-- Exercise brief --
Which lines below fall between the one containing "shipping: 40.95 -> 22.90" and the one containing "total: 1472.10 -> 1330.15"? Repeat them exactly, counting both of those lines, and add nothing else.

-- Material provided --

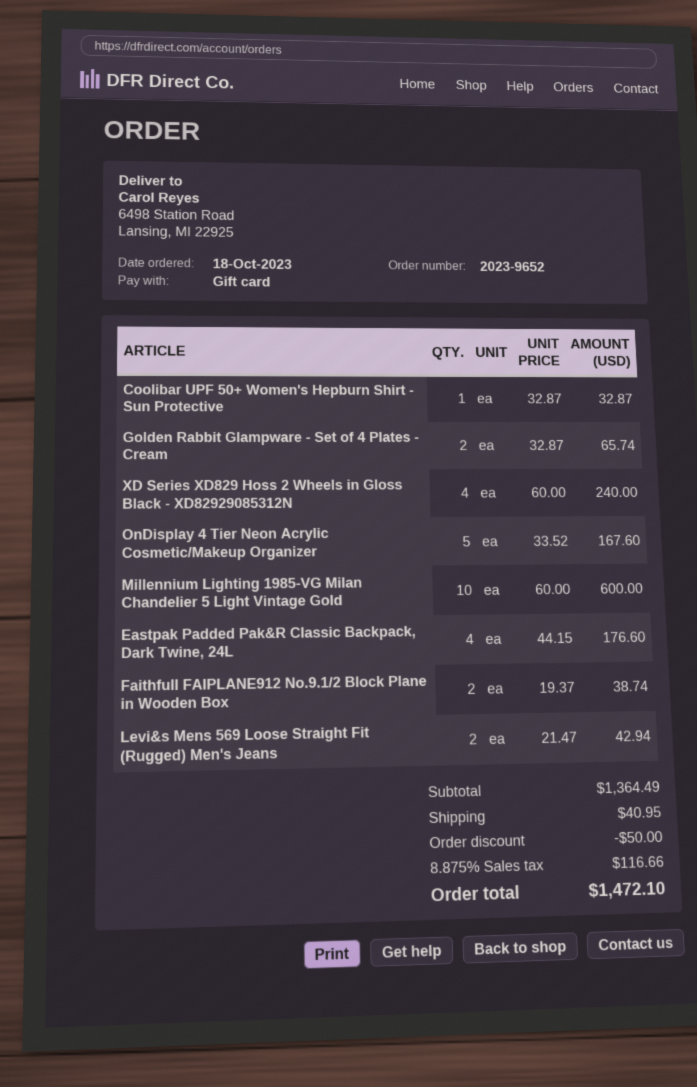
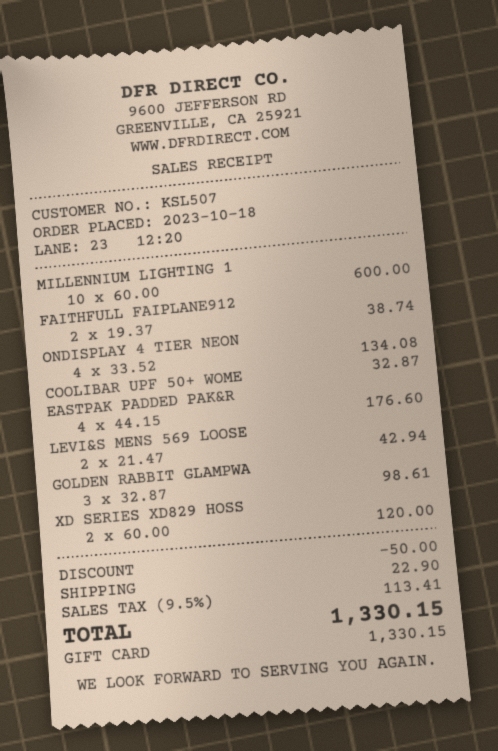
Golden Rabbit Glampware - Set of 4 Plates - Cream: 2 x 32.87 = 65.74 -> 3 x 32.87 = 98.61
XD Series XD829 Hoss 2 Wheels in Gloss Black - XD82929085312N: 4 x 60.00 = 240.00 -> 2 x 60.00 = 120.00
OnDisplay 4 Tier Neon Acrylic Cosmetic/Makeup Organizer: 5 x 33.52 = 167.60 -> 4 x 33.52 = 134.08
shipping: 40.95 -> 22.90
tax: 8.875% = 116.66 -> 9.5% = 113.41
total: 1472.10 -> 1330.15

==

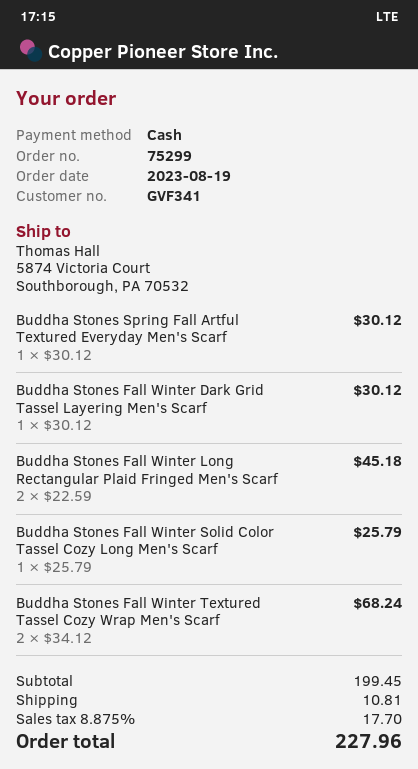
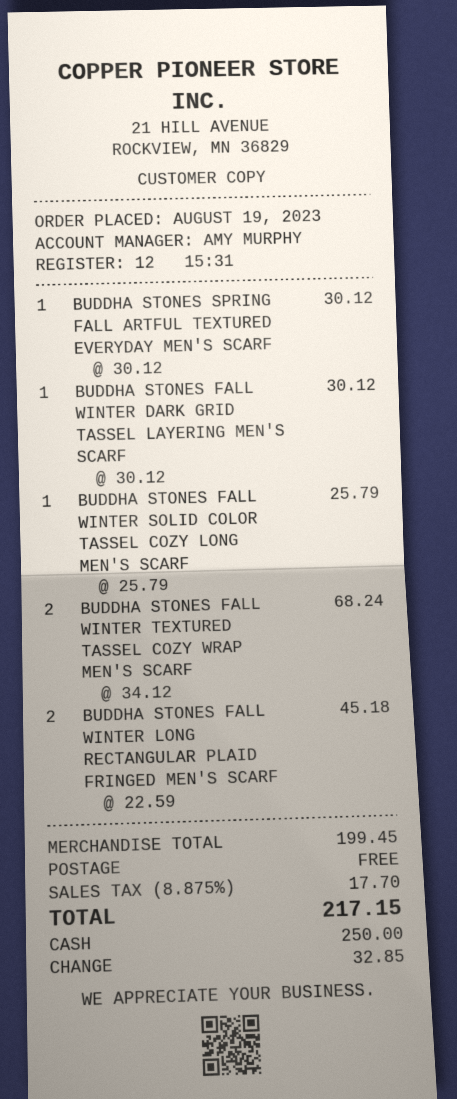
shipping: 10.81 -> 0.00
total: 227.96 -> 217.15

...

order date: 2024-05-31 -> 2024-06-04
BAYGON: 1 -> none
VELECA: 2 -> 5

-- Solution for this exercise --
shipping: 40.95 -> 22.90
tax: 8.875% = 116.66 -> 9.5% = 113.41
total: 1472.10 -> 1330.15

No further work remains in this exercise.